El pueblo de pescadores que Salvador Dalí hizo suyo. Paredes blancas, olivos y una bahía que explica sus cuadros.
Un vistazo a la casa onírica de Dalí en Cadaqués
Escondida en la escarpada costa de la Costa Brava española, en el encantador pueblo de pescadores de Portlligat, cerca de Cadaqués, se encuentra un hogar como ningún otro: el refugio surrealista de Salvador Dalí. Entrar en su antigua casa es como entrar en su mente: caprichosa, inesperada y absolutamente fascinante.

Una casa tan excéntrica como el artista
Dalí y su musa, Gala, convirtieron este rincón apartado en su santuario durante más de 40 años. Lo que empezó como una sencilla cabaña de pescadores se transformó en un hogar laberíntico, lleno de habitaciones interconectadas, pasadizos secretos y vistas panorámicas al Mediterráneo. La propia casa refleja el mundo artístico de Dalí: lúdico, extravagante y rebosante de personalidad.
Desde el momento en que entras, te recibe una decoración peculiar: huevos de tamaño desmesurado sobre los tejados, animales disecados y una curiosa mezcla de elementos modernistas y surrealistas.

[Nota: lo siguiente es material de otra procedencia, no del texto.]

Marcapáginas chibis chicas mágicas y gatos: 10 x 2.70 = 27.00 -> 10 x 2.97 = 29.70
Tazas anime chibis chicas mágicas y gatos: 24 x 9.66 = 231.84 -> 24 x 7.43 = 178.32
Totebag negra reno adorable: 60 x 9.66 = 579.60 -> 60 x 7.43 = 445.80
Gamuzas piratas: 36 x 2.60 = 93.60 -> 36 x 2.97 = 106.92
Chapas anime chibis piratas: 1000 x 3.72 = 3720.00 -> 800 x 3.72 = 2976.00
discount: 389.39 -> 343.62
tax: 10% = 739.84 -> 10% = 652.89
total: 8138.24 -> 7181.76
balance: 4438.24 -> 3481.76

Uno de los rincones más famosos es la icónica sala ovalada, donde Dalí experimentó con la acústica y creó un espacio íntimo para la conversación y la creatividad.

Luz, mar e inspiración infinita
Lo que hace que esta casa sea tan mágica no son solo sus interiores singulares, sino la forma en que abraza su entorno. Cadaqués, con sus casas encaladas y sus acantilados imponentes, ha sido durante mucho tiempo un refugio para artistas, pero Dalí encontró aquí algo verdaderamente especial. Su casa fue diseñada estratégicamente para aprovechar al máximo la luz cambiante del Mediterráneo, que él creía que insuflaba vida a su obra.

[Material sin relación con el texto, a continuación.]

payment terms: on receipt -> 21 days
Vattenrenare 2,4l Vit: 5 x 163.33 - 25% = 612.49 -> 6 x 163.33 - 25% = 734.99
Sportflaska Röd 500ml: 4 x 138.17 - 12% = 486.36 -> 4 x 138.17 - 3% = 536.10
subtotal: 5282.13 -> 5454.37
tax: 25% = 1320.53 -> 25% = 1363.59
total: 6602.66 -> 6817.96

Al salir al jardín, encontrarás esculturas surrealistas, una hermosa piscina azul y un paisaje que casi parece un cuadro vivo. Es fácil entender por qué a Dalí le encantaba tanto este lugar. La quietud de la bahía, la brisa marina fresca y el cielo en constante cambio crean una atmósfera onírica, una que perdura mucho después de marcharte.
Salvador Dalí y su musa de toda la vida, Gala, compartieron una vida extraordinaria en su casa de Portlligat, convirtiéndola en un santuario surrealista donde el arte y el amor se entrelazaban. Se instalaron por primera vez en Cadaqués a finales de la década de 1930, atraídos por su belleza escarpada y el aislamiento apacible de la costa mediterránea. Con el paso de las décadas, su sencilla cabaña de pescadores se transformó en un refugio onírico: un laberinto de habitaciones interconectadas, repleto de las excéntricas colecciones de Dalí, esculturas insólitas y vistas impresionantes al mar.
Sus días eran una mezcla de genio artístico y reuniones extravagantes. Dalí, siempre el showman, recibía a invitados como Pablo Picasso, Marcel Duchamp e incluso estrellas de Hollywood, organizando cenas elaboradas y actuaciones surrealistas. Mientras tanto, Gala, su musa y representante, se aseguraba de que su obra llegara al mundo.

Sin embargo, más allá de la teatralidad, Portlligat era también un espacio profundamente personal para ellos. Fue allí donde Dalí pintó algunas de sus obras más icónicas, inspirado por la luz cambiante del Mediterráneo y los paisajes salvajes de Cadaqués. Fue también allí donde la pareja encontró sosiego, lejos del caos del mundo del arte, envuelta en su propia y peculiar aunque profunda historia de amor.